Ripple requested the information as part of its ongoing trial with the SEC in order to determine its policies around trading governing digital assets.
Pascale Guerrier, the Trial Attorney at the SEC’s Division of Enforcement, said that Ripple’s requests falls well below the low bar of relevance in the Commission’s case against the company. He also called the motion an unjustified intrusion into the private financial affairs of SEC employees.

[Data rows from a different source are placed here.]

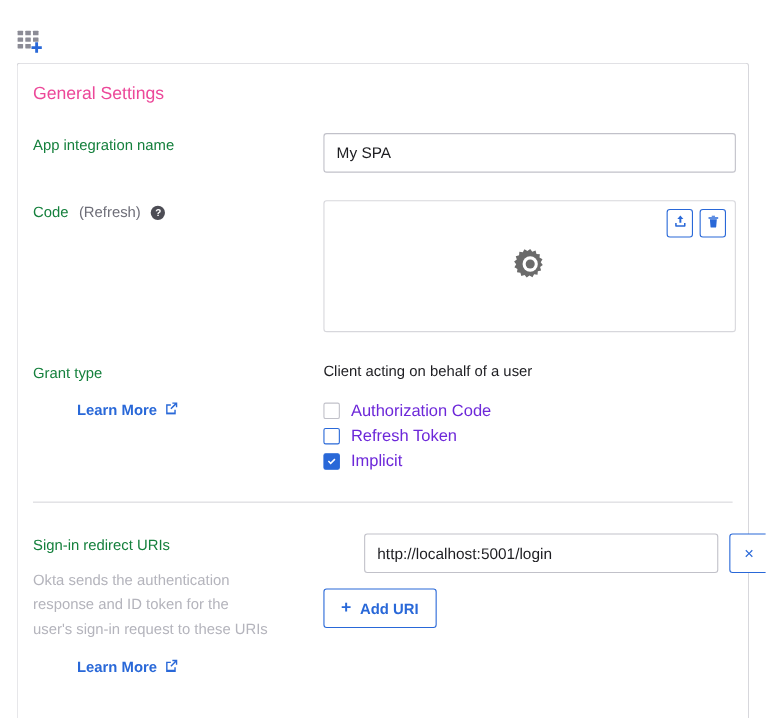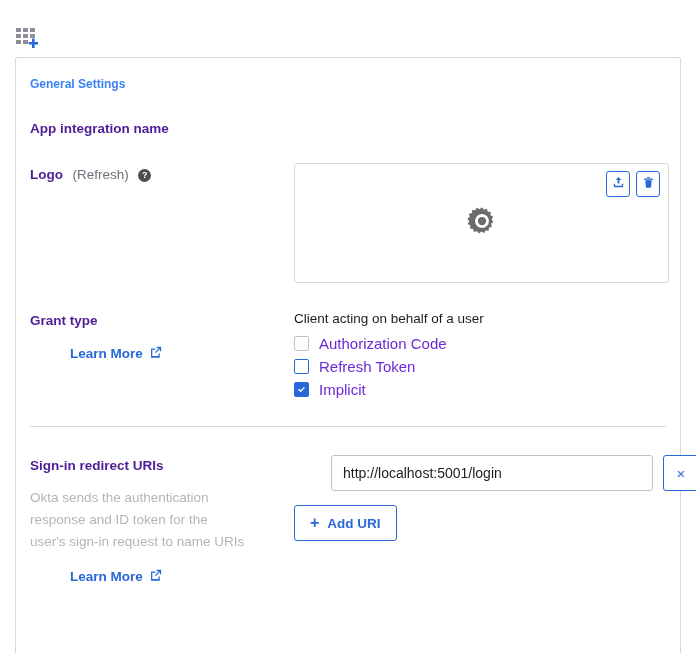--- a/index.html
+++ b/index.html
@@ -47,9 +47,9 @@
     padding: 0 14px;
   }
   .card-title {
-    font-size: 12px;
-    font-weight: bold;
-    color: #3b82f6;
+    font-size: 16px;
+    font-weight: normal;
+    color: #ec4899;
     padding: 19px 0 0 0;
   }
 

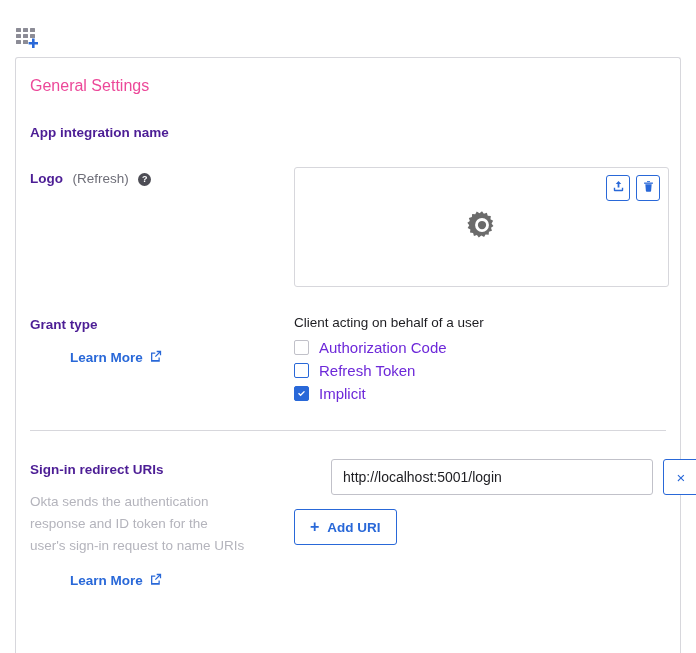--- a/index.html
+++ b/index.html
@@ -71,8 +71,8 @@
   }
   .field-label {
     font-size: 13.5px;
-    font-weight: bold;
-    color: #4c1d95;
+    font-weight: normal;
+    color: #15803d;
     line-height: 18px;
   }
   .optional-text {

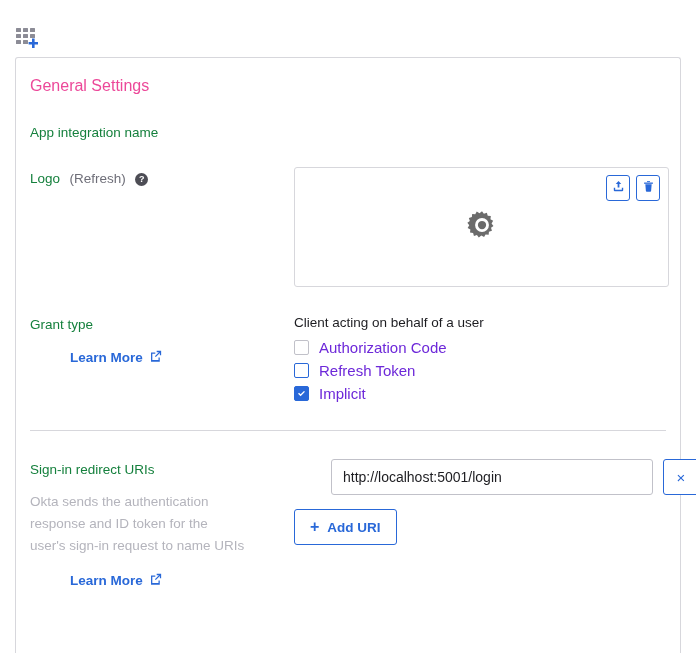--- a/index.html
+++ b/index.html
@@ -273,6 +273,9 @@
   <div class="row" style="margin-top:26px;">
     <div class="row-label-col">
       <span class="field-label">App integration name</span>
+    </div>
+    <div class="row-field-col">
+      <input class="text-input" type="text" value="My SPA" style="">
     </div>
   </div>
 

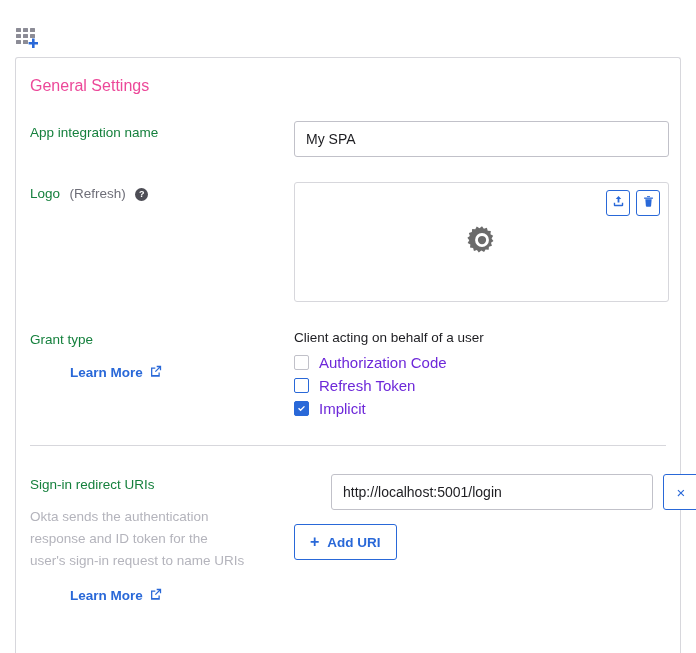--- a/index.html
+++ b/index.html
@@ -281,7 +281,7 @@
 
   <div class="row" style="margin-top:25px;">
     <div class="row-label-col">
-      <span class="field-label">Logo</span>
+      <span class="field-label">Code</span>
       <span class="field-label optional-text" style="margin-left:5px;">(Refresh)</span>
       <span class="help-icon">?</span>
     </div>

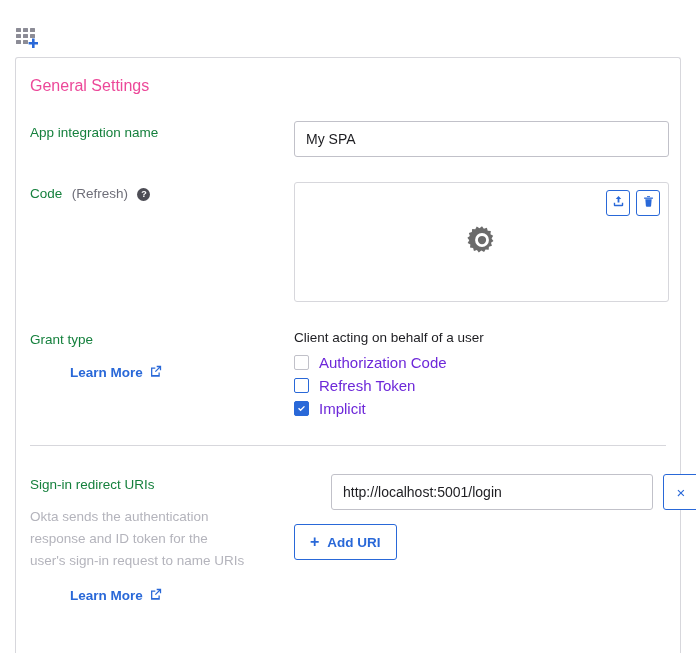--- a/index.html
+++ b/index.html
@@ -152,7 +152,7 @@
     font-size: 13.5px;
     color: #1d1d21;
     line-height: 18px;
-    margin-bottom: 4px;
+    margin-bottom: 15px;
   }
   .check-row {
     display: flex;

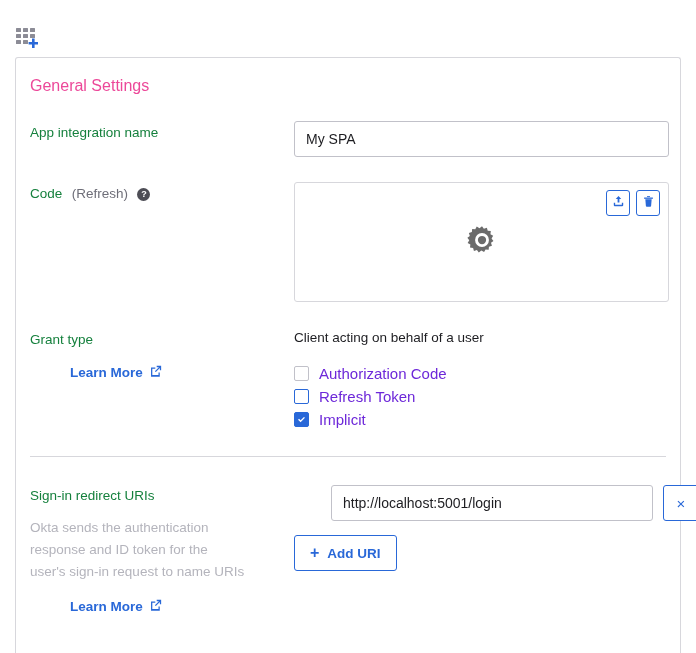--- a/index.html
+++ b/index.html
@@ -367,7 +367,7 @@
   <div class="row" style="margin-top:28px;">
     <div class="row-label-col">
       <div class="field-label">Sign-in redirect URIs</div>
-      <div class="helper-text" style="margin-top:12px;">Okta sends the authentication response and ID token for the user's sign-in request to name URIs</div>
+      <div class="helper-text" style="margin-top:12px;">Okta sends the authentication response and ID token for the user's sign-in request to these URIs</div>
       <a class="learn-more" style="margin-top:16px;">
         <span>Learn More</span>
         <span>

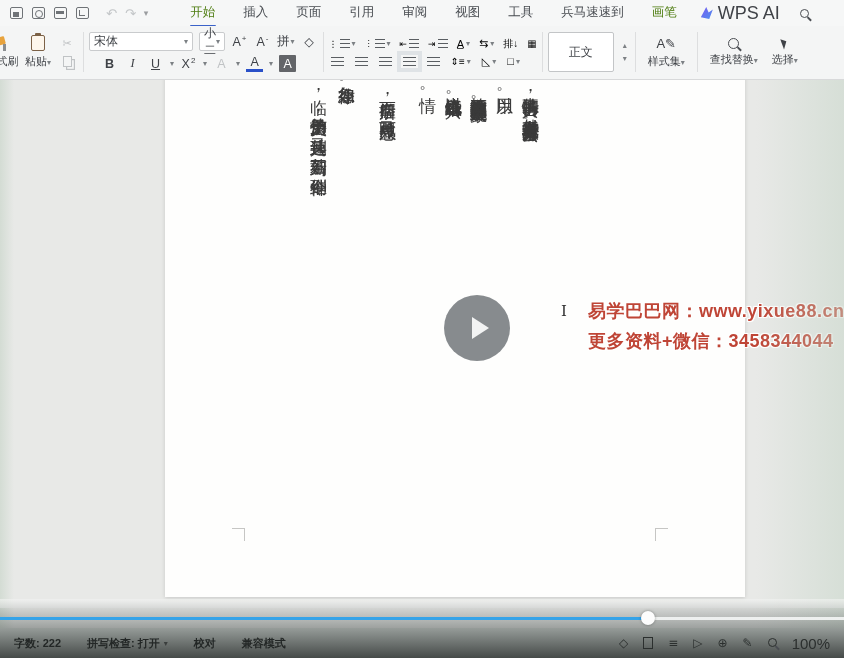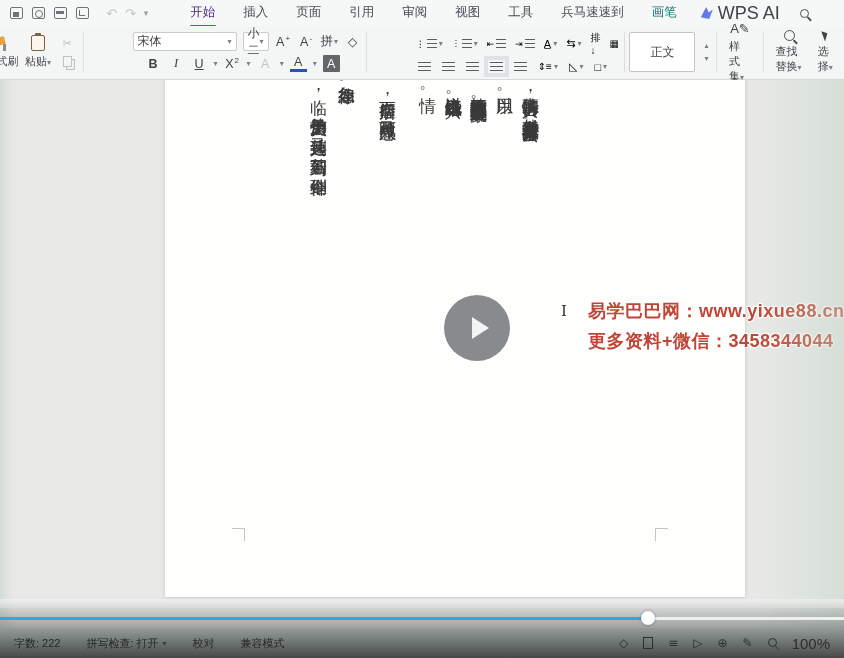--- a/index.html
+++ b/index.html
@@ -20,7 +20,7 @@
   .qhist .caret { font-size:9px; color:#9a9da0; }
   .tabs { display:flex; align-items:center; gap:24px; margin-left:40px; font-size:12.5px; color:#474b50; }
   .tab { cursor:default; position:relative; padding:4px 2px 6px; white-space:nowrap; }
-  .tab.active { color:#4c1d95; }
+  .tab.active { color:#4d7c0f; }
   .tab.active::after { content:''; position:absolute; left:50%; transform:translateX(-50%);
     bottom:0px; width:26px; height:2px; background:#3a62c9; border-radius:1px; }
   .tab.pen { color:#0f766e; }

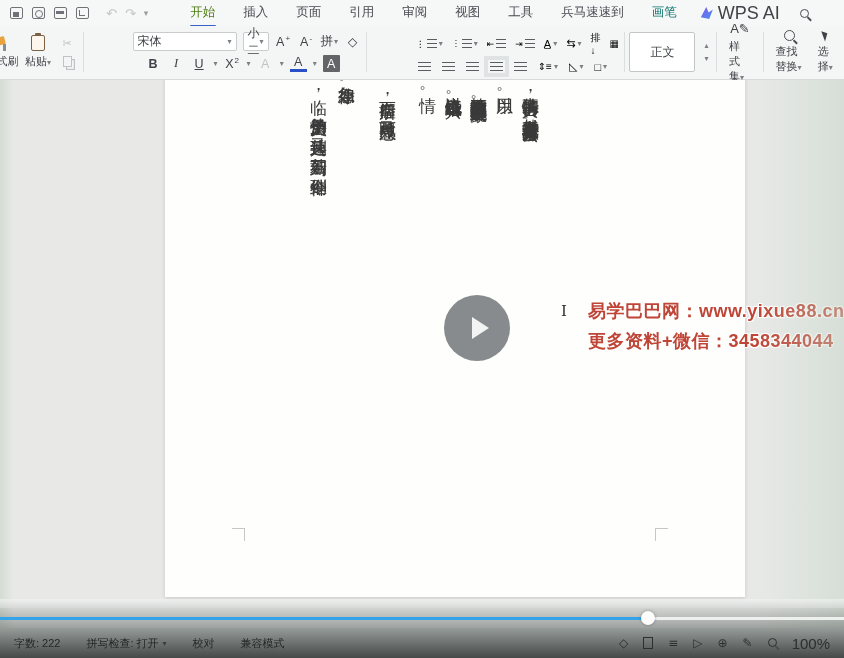--- a/index.html
+++ b/index.html
@@ -23,7 +23,7 @@
   .tab.active { color:#4d7c0f; }
   .tab.active::after { content:''; position:absolute; left:50%; transform:translateX(-50%);
     bottom:0px; width:26px; height:2px; background:#3a62c9; border-radius:1px; }
-  .tab.pen { color:#0f766e; }
+  .tab.pen { color:#4d7c0f; }
   .wpsai { display:flex; align-items:center; gap:5px; margin-left:22px; font-size:18px; color:#3f4247; }
   .ai-logo { width:12px; height:12px; clip-path:polygon(0 85%, 45% 0, 65% 45%, 100% 20%, 70% 100%); 
     background:linear-gradient(135deg,#7b5cf0,#4a90f0); }

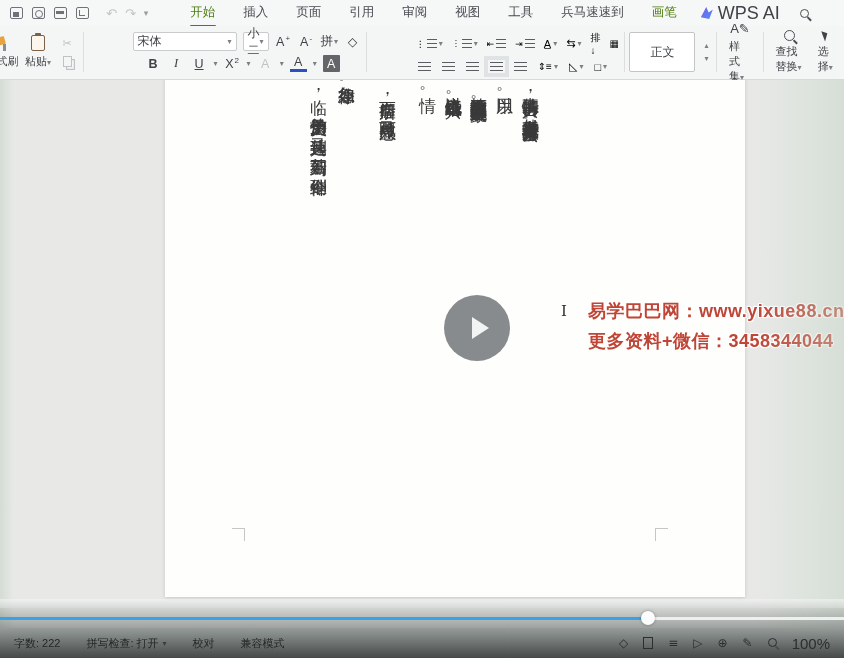--- a/index.html
+++ b/index.html
@@ -50,7 +50,7 @@
   .minicol { display:flex; flex-direction:column; justify-content:center; gap:6px; width:22px; align-items:center;
     color:#c0c3c5; font-size:11px; }
   .ic-copy { width:9px; height:11px; border:1.2px solid #c0c3c5; background:#f4f5f5; box-shadow:3px 3px 0 -1.2px #f4f5f5, 3px 3px 0 0 #c0c3c5; }
-  .fontgrp { display:flex; flex-direction:column; justify-content:center; gap:4px;margin-left:44px; }
+  .fontgrp { display:flex; flex-direction:column; justify-content:center; gap:4px; }
   .frow { display:flex; align-items:center; gap:6px; }
   .combo { background:#fff; border:1px solid #c9cbcd; border-radius:2px; height:19px;
     display:flex; align-items:center; justify-content:space-between; font-size:12px; color:#3f4247; padding:0 4px; }

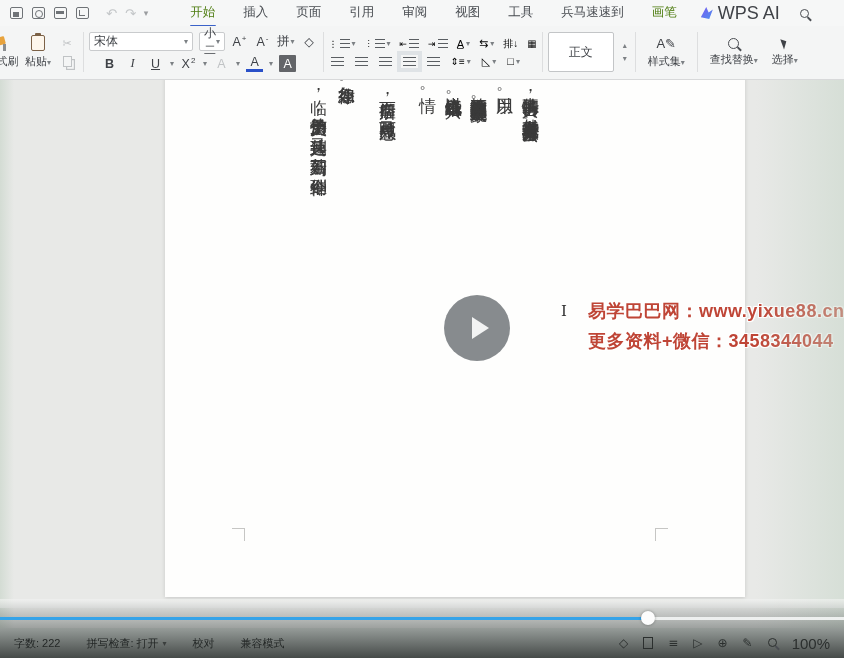--- a/index.html
+++ b/index.html
@@ -114,7 +114,7 @@
     background:linear-gradient(to bottom,#969c99,#555a58 80%,#454a48);
     display:flex; align-items:center; font-size:11px; color:#232726; }
   .st-left { display:flex; align-items:center; gap:26px; padding-left:14px; }
-  .st-item { display:flex; align-items:center; gap:4px; white-space:nowrap; }
+  .st-item { display:flex; align-items:center; gap:4px; white-space:nowrap;font-weight:bold; }
   .st-right { margin-left:auto; display:flex; align-items:center; gap:15px; padding-right:14px; color:#2b2f2e; }
   .st-ic { font-size:12px; font-family:"DejaVu Sans",sans-serif; }
   .st-pg { width:10px; height:12px; border:1.2px solid #2b2f2e; background:transparent; }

Ripple filed the original motion on August 27th in order to understand SEC’s trading policies around trading digital assets and whether the regulator allowed its employees to trade XRP. The company was planning to use the information to its defence and claim that if SEC and its employees behaved in a way that suggests XRP wasn’t a security; there was no way for Ripple to know whether it should classify the token as one.
According to the motion, Ripple held three separate meetings with the SEC during the summer to discuss the issue but had no success in any of them. The Commission refused to provide any details about its employees’ XRP holdings, even with redactions of personal information or in aggregate form.
In June, the court granted Ripple’s motion to compel the SEC to produce such documentation, but the Commission only provided policy from January 2018 called the “Ethics Guidance Regarding Digital Assets.”The policy showed that the SEC hadn’t restricted its staff from trading cryptocurrencies until January 2018.
Ripple states that the policy is consistent with its view that the SEC itself didn’t see digital assets as securities, so there was no basis for its accusations that Ripple was selling unregistered securities in the form of XRP. With the SEC’s lawsuit against Ripple going as far back as 2013, the company believes it has very good grounds for dismissal.
Last week, Ripple CEO Brad Garlingoise fired back at the SEC, blasting its handling of the XRP case.
This has been clear from the start — the SEC’s lawsuit isn’t just about Ripple, it’s about what impossible standards of fair notice and due process through regulation by enforcement can do to crypto innovation.